Маскаев посидел возле меня, достал из кармана гимнастерки маленький — дамский, как у нас говорят, — пистолет и сунул мне под подушку. Нацарапал на бумажке, что пистолет того немца, который тянул меня за автомат вместо того, чтобы застрелить из этого пистолета. И еще нацарапал: «Язык — перьвый зорт! Поправляйся, дарагой!» Не знаю, зачем Маскаев дал мне этот пистолет. Но я был рад подарку. Помнишь, мальчиком я мечтал о пистолете? А потом хотел удрать на финскую войну? Помнишь?..
Пришли делать перевязку.
11 января
Делали не перевязку, а операцию. Вынимали осколки из руки. Без всякого наркоза, его нет во всем госпитале. Боль страшная. Выковыряли — больших и малых — осколков семь. Хорошо, говорят, что хоть кость цела. Только трещина небольшая.
Стал чуть-чуть слышать, хотя по-прежнему сильно кружится голова. И перед глазами — круги, круги: розовые, фиолетовые. А усну — все снится, как мой нож входит в шею фрица. И тошнит меня даже во сне. Вспоминаю, как ты не мог смотреть на подранков. Тебя мутило, и ты уходил, когда начинали чистить рыбу. Признаюсь, и меня всегда тяготило в охоте убийство.
Но эта моя охота отличалась от прежней. Не убей мы их — они убили бы нас.

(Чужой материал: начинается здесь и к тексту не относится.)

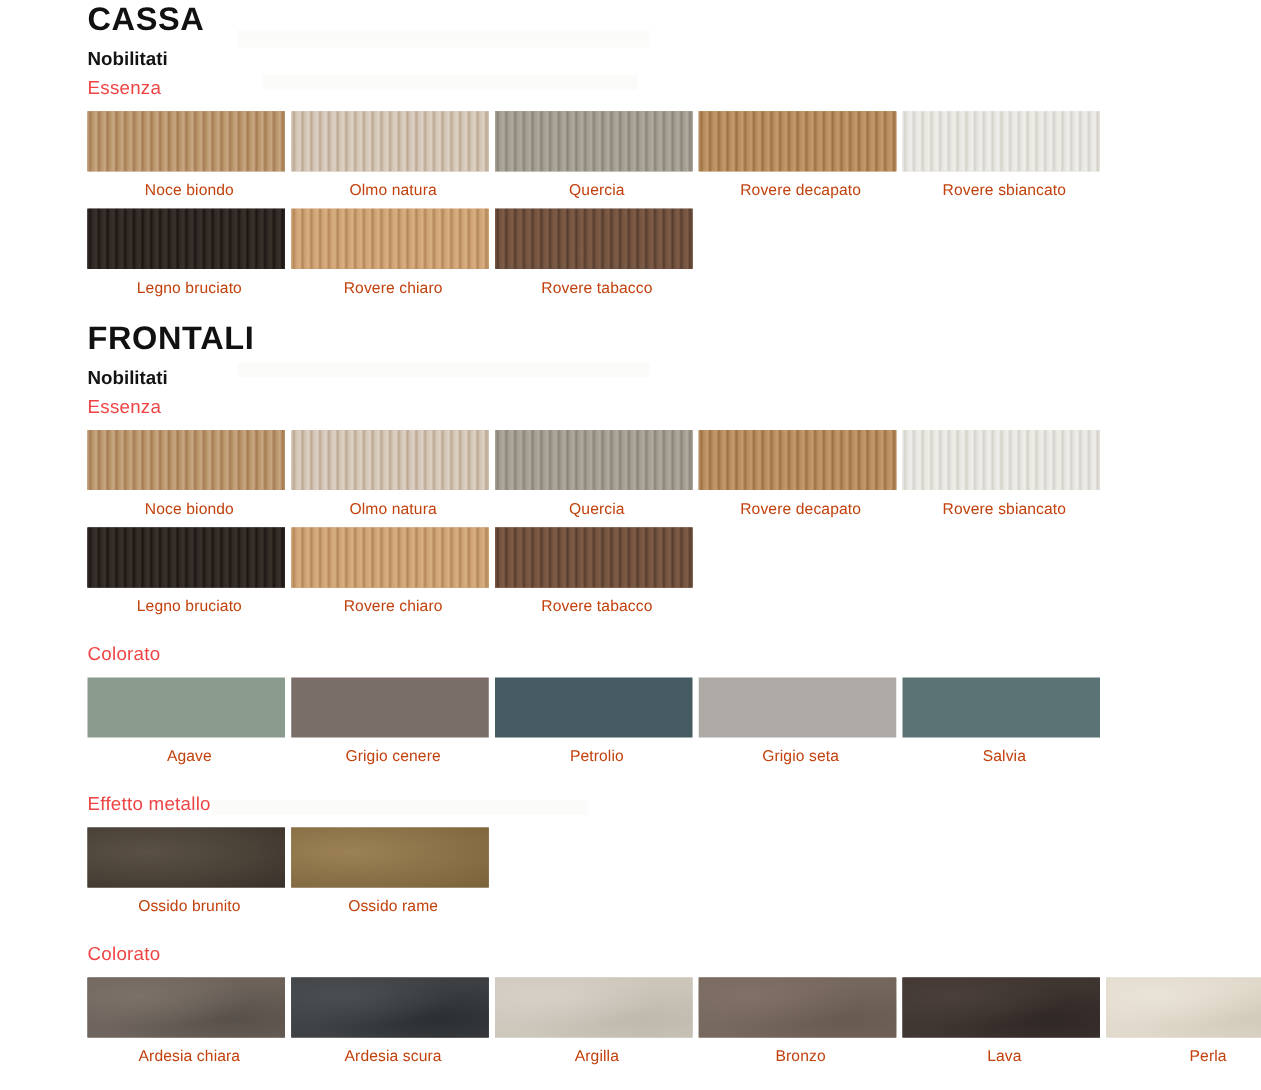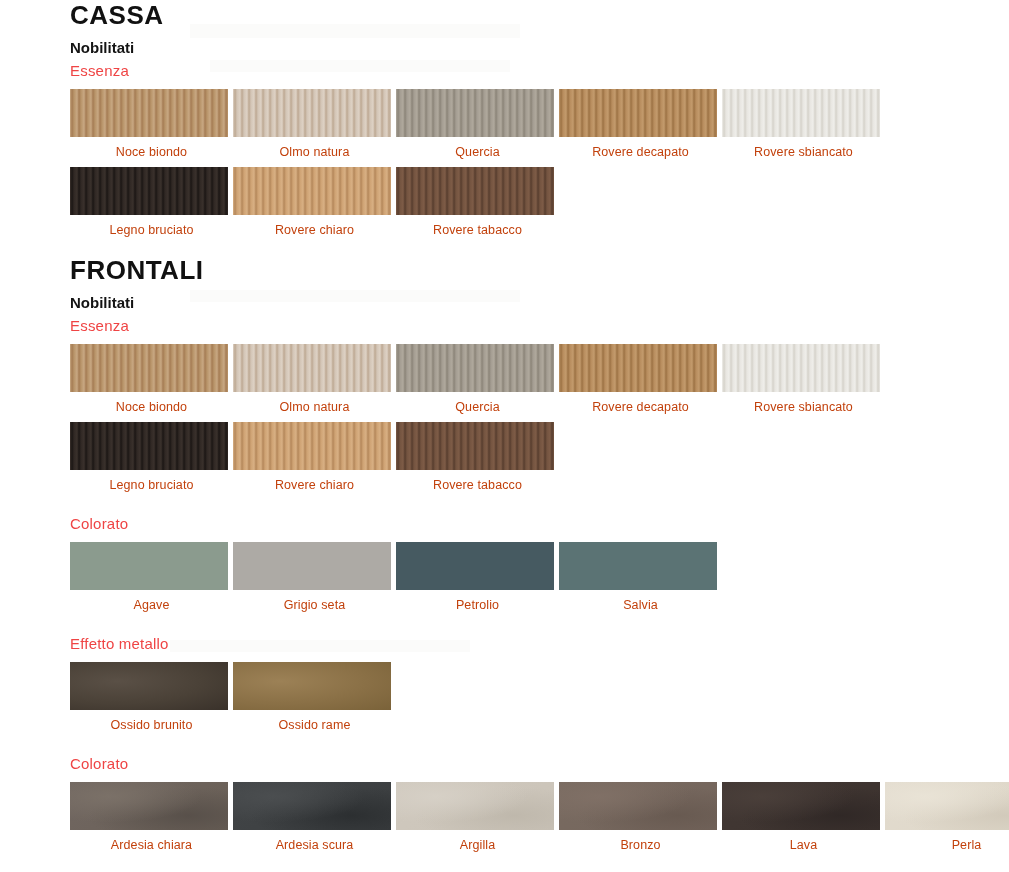"Grigio cenere" div.cell { html: none -> <div> <div></div> <div>Grigio cenere</div> </div> }
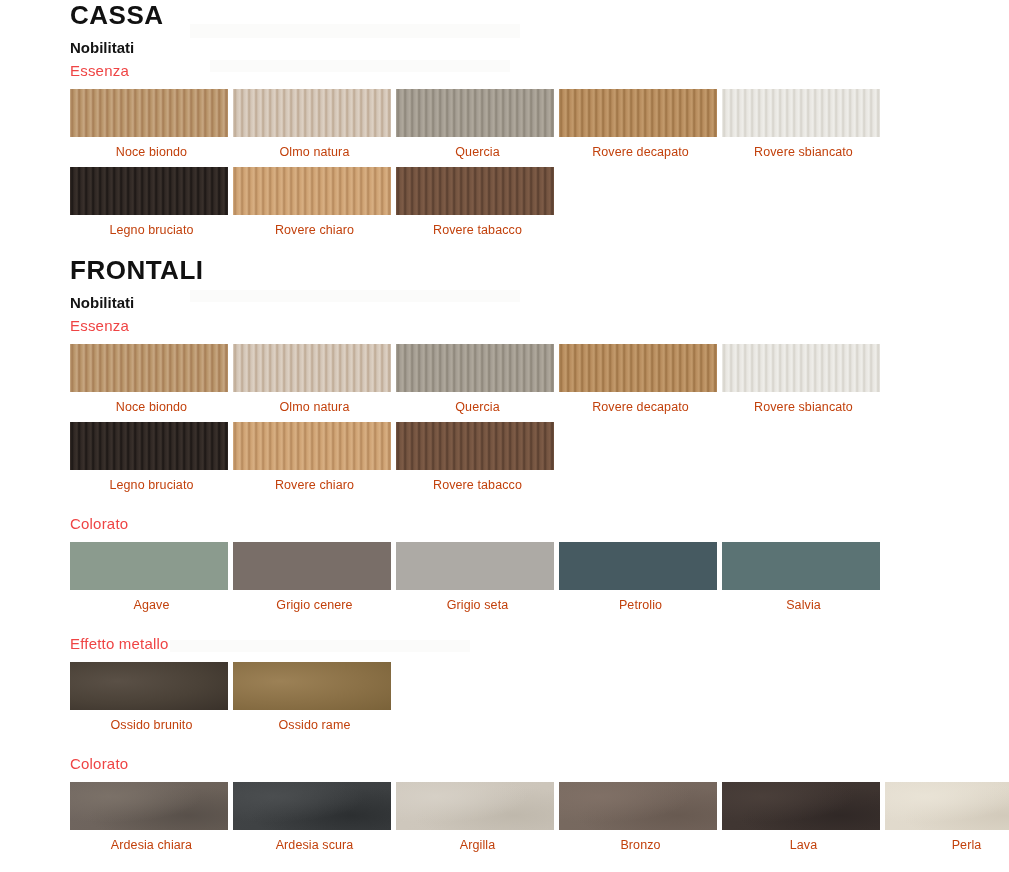"Grigio seta" div.cell { order: before "Petrolio" -> after "Petrolio" }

Я понял: как привыкаешь к охоте на дичь, так можно привыкнуть и к этой охоте… И это требуется от нас, и мы подчиняемся этому требованию. Только я иногда думаю — человеческое ли дело убивать друг друга? И человек ли я еще или?.. Но если я теряю что-то человеческое, то виноват не я сам. Нет, нет и нет! Виноваты те, которые идут на меня с оружием, чтобы убить меня; те, которые давно перестали быть людьми…
А все-таки — каково будет возвращаться к Человеку!..
Не знаю, сколько пролежу здесь. Говорят, что повезут в Смоленск. Руку мне загипсовали. Она совершенно мертва. Даже пальцы не шевелятся. Но где-то внутри себя чувствую и пальцы, и всю руку.
Не показывай это письмо маме. Его не надо бы писать даже тебе. Но знаешь, мне легче как-то, когда я все написал. Да я и не мог не написать тебе.
Целую крепко, твой Игорь.
P. S. Ты, пожалуйста, не волнуйся за меня. Рана заживает. Все будет хорошо. Многим — вот они рядом на койках — потяжелее, чем мне.
А мне, я думаю, так случайно и так здорово повезло. Тем, что я попал в разведку. Я как-то по-новому гляжу на людей. Как они, вот эти лежащие рядом, при всей, казалось бы, ожесточенности их сердец, как они добры ко всему живому! И как все живое приобретает для меня небывалую многозначительность!
Знай, ты никогда-никогда не покраснеешь за меня.
Твой И.
П и с ь м о ч е т в е р т о е
23 января 44-го
Добрый день, дорогие мои.
Удивительно теплая стоит зима. Мягко. При такой погоде русаков тропить. Да нет, самого затропили.
Я уже привык к ране. Боль ровная, устоявшаяся. В спокойном состоянии почти не замечаешь ее. Гипс с руки сняли. Кисть теперь шевелится и пальцы немного, но в локте рука не разгибается.
Рана довольно большая, долго виднелась кость, но теперь мясо осело и закрыло ее. Вообще-то рана была меньше, ее разрезали. Смотреть на нее я не могу: мутит. Самое страшное — это перевязки. Повязка присохнет, ее отдирают безжалостно. У меня пот выступает, и кричу так, что стыдно после становится.
Неужели я таким маленьким выгляжу? Все врачи говорят: «Вы с двадцать пятого года? Ребенок!..» Не верят, что мне уже двадцатый год (ну, минус семь месяцев, которые прибавил, чтобы меня взяли в армию).
В Смоленске я лежал всего четыре дня. Двадцатого января привезли меня в Наро-Фоминск. Семьдесят километров не довезли до Москвы. Говорят, придется пролежать здесь месяца полтора. Из полевого госпиталя меня некому было сопровождать. История болезни была у меня все время на руках. Я мог бы (с большим трудом, конечно) добраться до Тамбова. Но вдруг там меня не приняли бы в госпиталь? Что тогда? А хорошо бы в родном городе полежать!..
О вас я думаю часто. И сейчас вот вижу ясный морозный день. Тени в саду длинные и синие-синие. Снегири сидят красные. Надулись и гудят. Пробежаться бы на лыжах! Или выехать покараулить русачка. Ночь. Кругом тишина. Лыжи поскрипывают. Луна золотою порошею осыпала даль деревень. Помните, у Есенина?